Wednesday, October 7, 2015

Suffering

(B's father died yesterday before I could finish this post.  His is no longer suffering and lived a full and vibrant life for most of his 67 years.  It doesn't seem right to elaborate or edit or change the tense, in the context of what I initially wrote, and so, my words remain unfinished.)

*****

Fentanyl, one of the many drugs pumped into our son's system during the last six days of his life, is absorbed through a patch on my father-in-law's chest.  The drug's name is printed on the metallic surface of the patch in a uniform and repeated pattern.  The name, the number of milligrams, over and over again.  A narcotic to sedate, mass produced, in sticker form.  It looks like an iron-flattened candy wrapper.  It is supposedly keeping his pain at bay; the agonized and tormented look on his face says otherwise. 

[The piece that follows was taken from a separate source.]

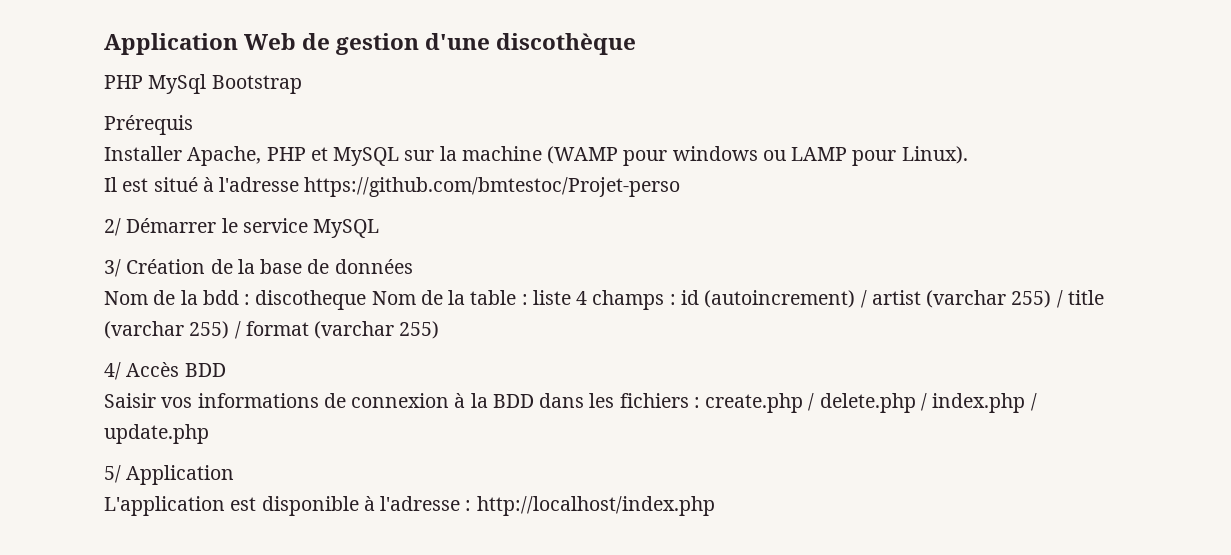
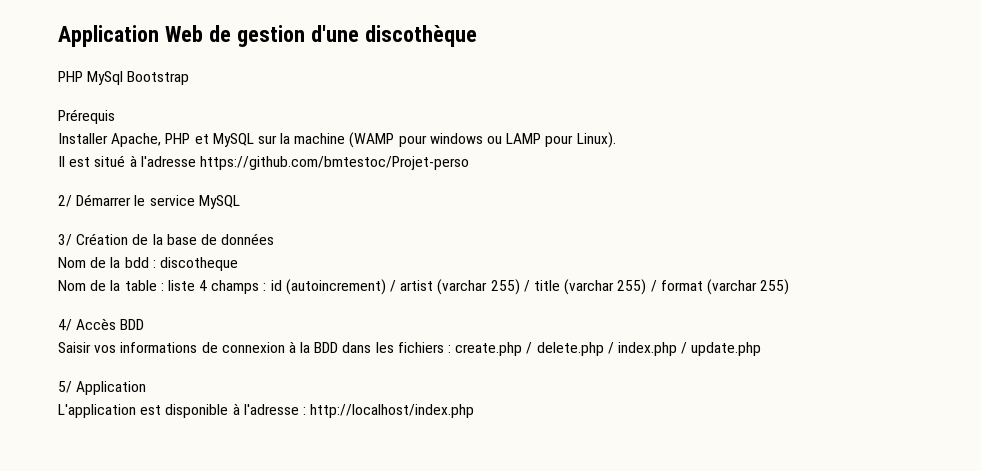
(367, 300) none -> (238, 264) //

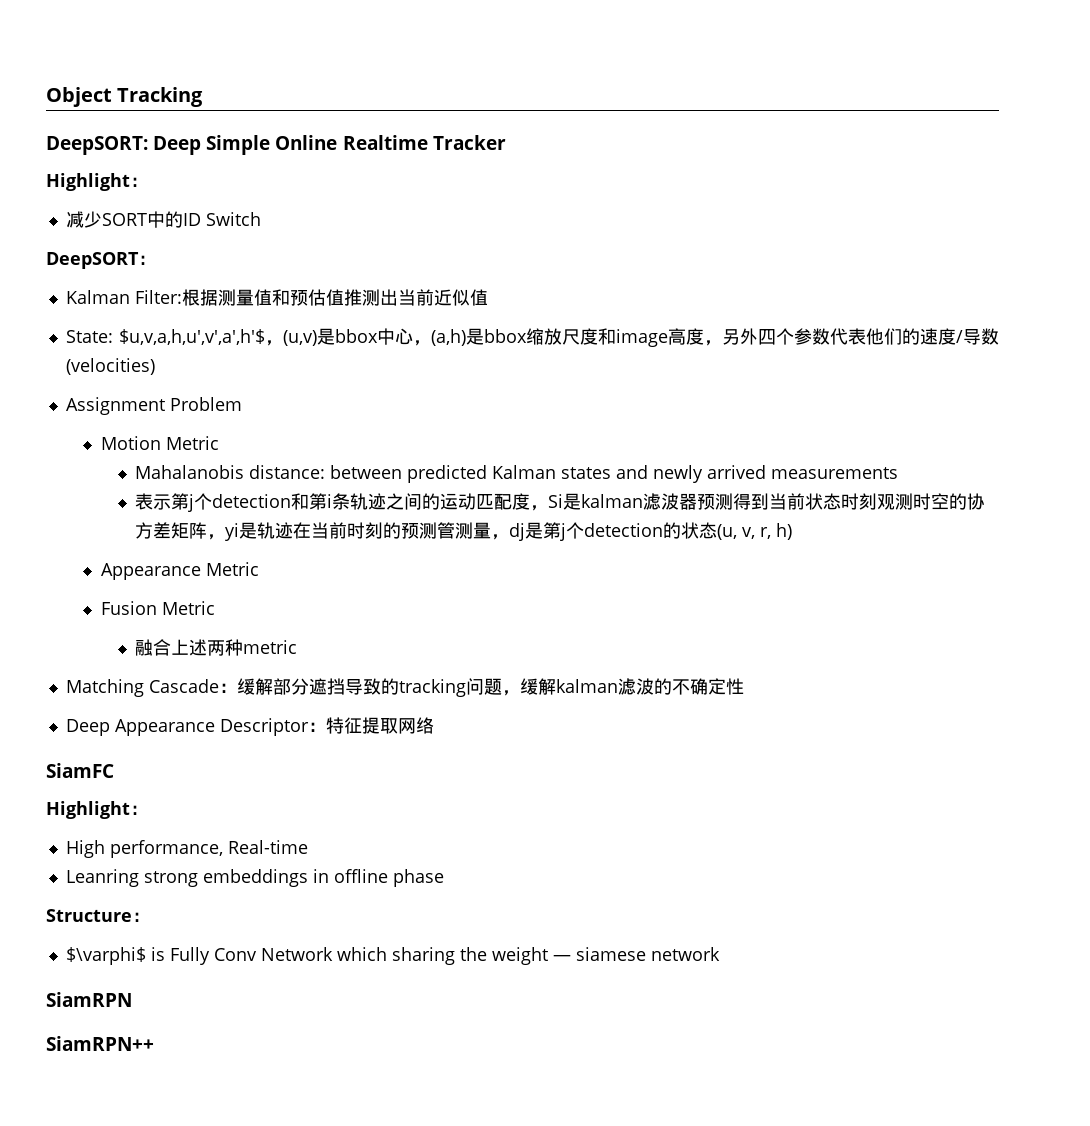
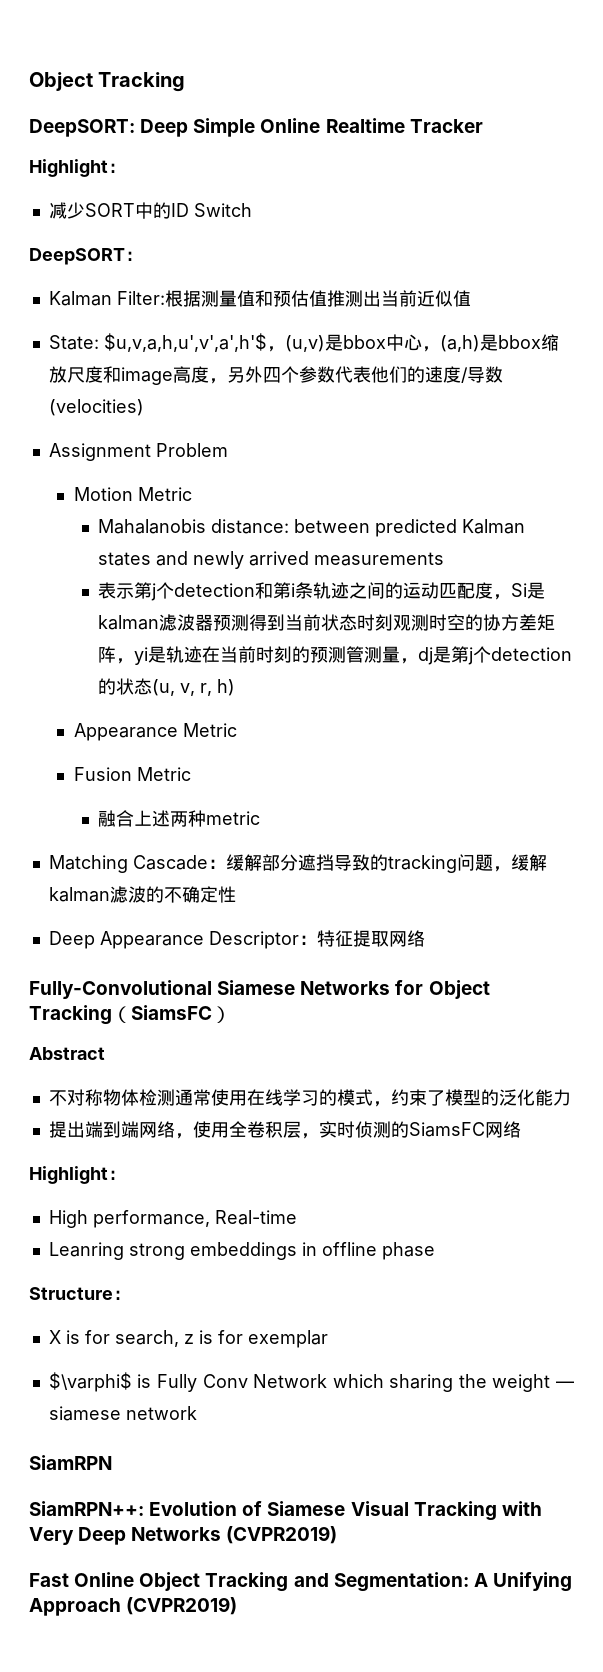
[46,763,114,778] SiamFC -> [29,980,490,999] [29,1005,231,1025] [29,1047,105,1060] [48,1089,571,1107] [48,1121,521,1139] Fully-Convolutional Siamese Networks for Object Tracking（SiamsFC） // Abstract // 不对称物体检测通常使用在线学习的模式，约束了模型的泛化能力 // 提出端到端网络，使用全卷积层，实时侦测的SiamsFC网络
(150, 917) none -> [48,1330,328,1348] // X is for search, z is for exemplar
[46,1036,154,1051] SiamRPN++ -> [29,1501,542,1521] [29,1526,338,1545] [29,1572,572,1592] [29,1597,238,1616] SiamRPN++: Evolution of Siamese Visual Tracking with Very Deep Networks (CVPR2019) // Fast Online Object Tracking and Segmentation: A Unifying Approach (CVPR2019)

I flash back to Zachary's hospital room in the middle of the night between Wednesday, January 15 and Thursday, January 16 of 2014.  There is such mass chaos, there are so many unexpected interventions, that the IV tubing running various drugs into the body of my son is twisted and tangled.  Between emergencies, one of his two nurses says they must hand label the lines so that there is no confusion when changing the bags.  I cannot stop weeping and trembling.  I am still trying to understand how any of this is happening at all, how my previously healthy son is now being eaten alive by lethal bacteria.  I see her handwriting, the word Fentanyl, slightly slanted to the right with a capital F, all other letters lowercase, wrapped around the clear tubing.  In desperation, I cling to her neat handwriting, her desire to organize, to make sure there are no more mistakes or accidents in the care of my son.  I tell myself to believe, I pray, that her diligence will help my suffering boy. 

*****    

B's dad is dying and everything about it intersects painfully with the trauma of losing Zachary.  I watch him struggle to live through his last weeks and it looks so much like Zachary's suffering.  His moaning and restlessness, the distant, suffering expression on his face.  The inability to understand what he needs, to know how and where he's experiencing pain.  The helplessness to do much of anything to relieve it. The shifting position to prevent sores and to try to keep him comfortable.  The rattled, mucous-ridden breathing.  The spiked hair, fresh from a sponge bath, almost identical to Zachary's but for the silver.  Evidence of a much longer life lived.   

Familiar end-of-life phrasing: mouth care, the power of touch, mottling. The need to hold his hand and tell him, assure him, it's okay to leave us.  How utterly horrifying it is that we actually said those words to our two week old baby boy.